1001 ночь

Владимир Дмитриевич Соколов
МИНИАТЮРЫ О ФОЛЬКЛОРЕ
http://proza.ru/2023/08/08/491

ИССЛЕДОВАТЕЛИ О ПРИРОДЕ СКАЗОЧНОЙ ФАНТАЗИИ

Этот сборник был и остается самым популярным сборником сказок до настоящего времени. Именно с "Тысячи и одной ночи" родилась сказка как литературный жанр. Европейские народные сказки появились много позднее, вернее на них обратили внимание и их стали собирать под влияние арабских сказок. Причем в филологической записи народные сказки выглядят довольно-таки примитивно, и впечатления не производят. Лишь обработанные Перро, Андерсеном, Уайльдом, А. Толстым, Чапеком, они становятся пригодными для чтения и восхищения. И опять же обработка велась по лекалам "Тысячи и одной ночи".

То есть влияние этого сборника огромно и разнообразно. И не только в творческом плане. Этот сборник до сих пор служит главным источником и образцом для исследования самого этого явления "литературная сказка". Говоря о "Тысяче и одной ночи", чаще всего обращают внимание на необузданную фантазию сказок. Также обращают внимание на лежащее в их основе особое миросозерцание, связанное с архаическим, магическим стилем мышления. Подобная точка зрения так широко укоренилась в литературоведении, что утверждать нечто противоположное казалось бы просто выпендриваться. Тем не менее есть доводы, которые смотрят на мир "Тысячи и одной ночи" совершенно иначе. Наиболее убедительную критику этих сказок навел, мне кажется, советский литературовед Грифцов.

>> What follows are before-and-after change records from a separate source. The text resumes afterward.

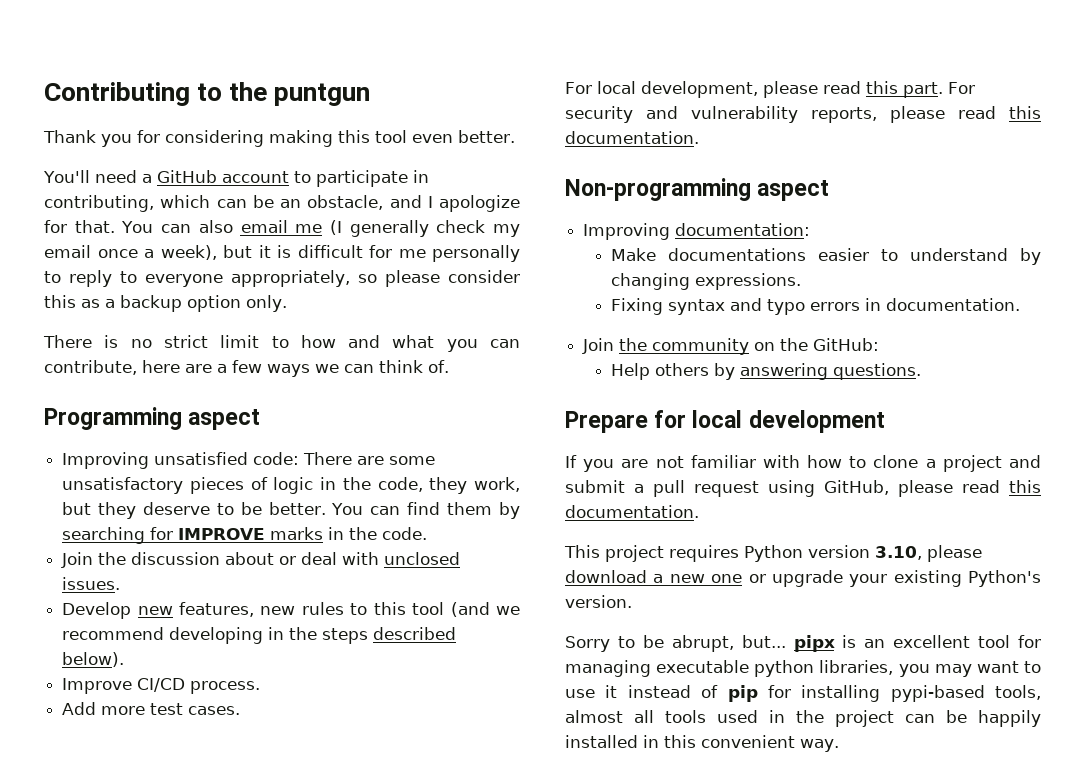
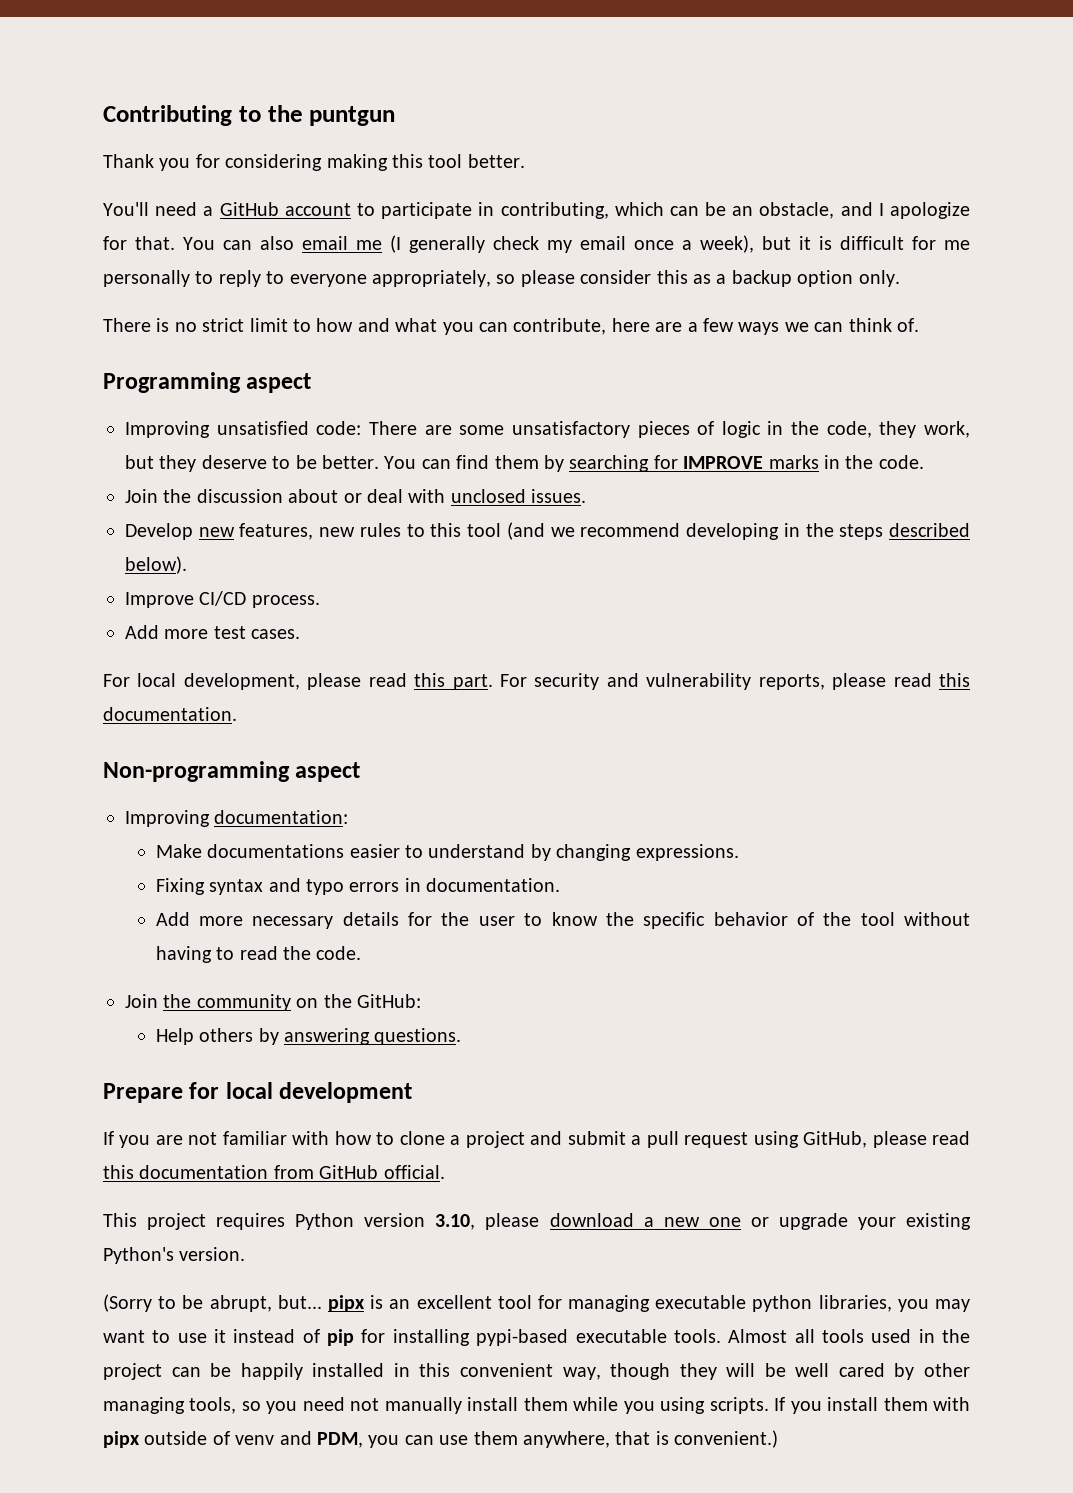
[412,134,453,143] even -> (463, 161) none
(1021, 304) none -> [155,912,970,929] [155,946,362,963] // Add more necessary details for the user to know the specific behavior of the tool without having to read the code.
[565,505,699,518] documentation. -> [139,1165,445,1179] documentation from GitHub official.
[565,636,610,652] Sorry -> [103,1294,152,1312] (Sorry
[995,685,1041,700] [565,710,623,723] tools, almost -> [575,1329,788,1343] executable tools. Almost
[800,739,839,752] way. -> [562,1363,970,1380] [103,1397,971,1414] [103,1430,779,1448] way, though they will be well cared by other managing tools, so you need not manually install them while you using scripts. If you install them with pipx outside of venv and PDM, you can use them anywhere, that is convenient.)

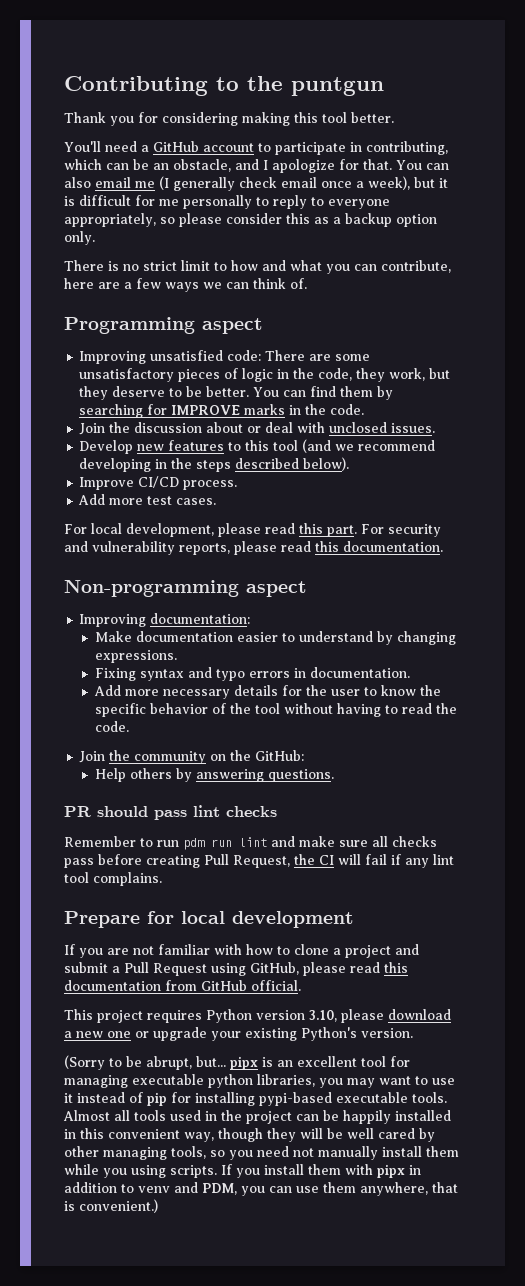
[547,240,572,253] my -> (277, 182) none
[239,523,401,540] features, new rules -> [168,440,225,451] features
[207,844,345,858] documentations -> [135,631,233,642] documentation
(462, 1036) none -> [64,805,277,820] [64,836,437,850] [64,854,454,868] [64,872,162,886] // PR should pass lint checks // Remember to run pdm run lint and make sure all checks pass before creating Pull Request, the CI will fail if any lint tool complains.
[646,1131,749,1148] pull request -> [124,962,207,976] Pull Request
[144,1431,230,1445] outside of -> [409,1165,421,1175] [64,1182,134,1193] in addition to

Исследователь, в частности утверждает:

1) в сказке нет особого душевного опыта или познания; здесь налицо обычные желания

Чудесное в сказках только средство для достижения обычного: только бы добиться жизни обеспеченной. И магическое не образовывает здесь особой причинности, а только является приемом для более короткого развития действия. В сказке все то же, что и в опыте обычном, только навыворот. О если бы хоть птицы заговорили и сказали бы, как разбогатеть, о если бы горы сдвинулись с места и хоть таким образом открылся бы клад. Но на самом деле, трава не поет, покойники не оживают, зерна не превращаются в жемчуг, а бедняк всегда остается бедняком. Безысходный трезвый и горький прозаический опыт, и неуемного желание, чтобы невозможное все же стало возможным хоть как-нибудь делают нужной сказку.
 
2) фантазия сказок "1001 ночи" калейдоскопическая, экстенсивная и невзрачная

Никакого богатства вымысла, буйства красок нет и в помине. Фантазия сказок ограничена и примитивна. Фантазия, как и в фэнтэзи, рассчитана на дебилов и бандерлогов. Служанка Али-Бабы заливает кипящим маслом кувшины, в которых спрятаны разбойники. Пока служанка ходит кипятить масло, остальные, еще не залитые, терпеливо сидят в своих кувшинах. Как справедливо замечает Грифцов, "можно поверить, что скорее гора разверзнется и раскроет сокровища, чем тридцать здоровенных мужиков будут сидеть и терпеливо дожидаться своей участи". В сказках плохо видны действующие лица, обозначены, но не обоснованы мотивы их поступков. Они скорее пособники действия, инструменты, чем его активные создатели и участники.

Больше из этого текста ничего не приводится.